Material to process.

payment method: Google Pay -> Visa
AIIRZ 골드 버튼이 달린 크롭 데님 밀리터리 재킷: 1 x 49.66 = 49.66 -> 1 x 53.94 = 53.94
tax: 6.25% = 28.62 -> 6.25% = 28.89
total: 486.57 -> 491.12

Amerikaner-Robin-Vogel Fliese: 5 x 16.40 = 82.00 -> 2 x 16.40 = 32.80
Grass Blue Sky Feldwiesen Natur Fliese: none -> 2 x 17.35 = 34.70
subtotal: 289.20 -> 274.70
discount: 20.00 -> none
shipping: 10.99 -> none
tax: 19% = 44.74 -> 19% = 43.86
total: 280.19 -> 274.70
...
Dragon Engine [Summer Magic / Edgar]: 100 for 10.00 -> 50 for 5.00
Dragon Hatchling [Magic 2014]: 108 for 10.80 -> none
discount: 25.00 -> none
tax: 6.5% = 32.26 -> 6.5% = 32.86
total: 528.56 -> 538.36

What the exercise asks. An exact copy of the lines above, from the one containing "payment method: Google Pay -> Visa" down to the one containing "total: 280.19 -> 274.70" and including both, is the whole answer; retype it and nothing else.

Written answer.
payment method: Google Pay -> Visa
AIIRZ 골드 버튼이 달린 크롭 데님 밀리터리 재킷: 1 x 49.66 = 49.66 -> 1 x 53.94 = 53.94
tax: 6.25% = 28.62 -> 6.25% = 28.89
total: 486.57 -> 491.12

Amerikaner-Robin-Vogel Fliese: 5 x 16.40 = 82.00 -> 2 x 16.40 = 32.80
Grass Blue Sky Feldwiesen Natur Fliese: none -> 2 x 17.35 = 34.70
subtotal: 289.20 -> 274.70
discount: 20.00 -> none
shipping: 10.99 -> none
tax: 19% = 44.74 -> 19% = 43.86
total: 280.19 -> 274.70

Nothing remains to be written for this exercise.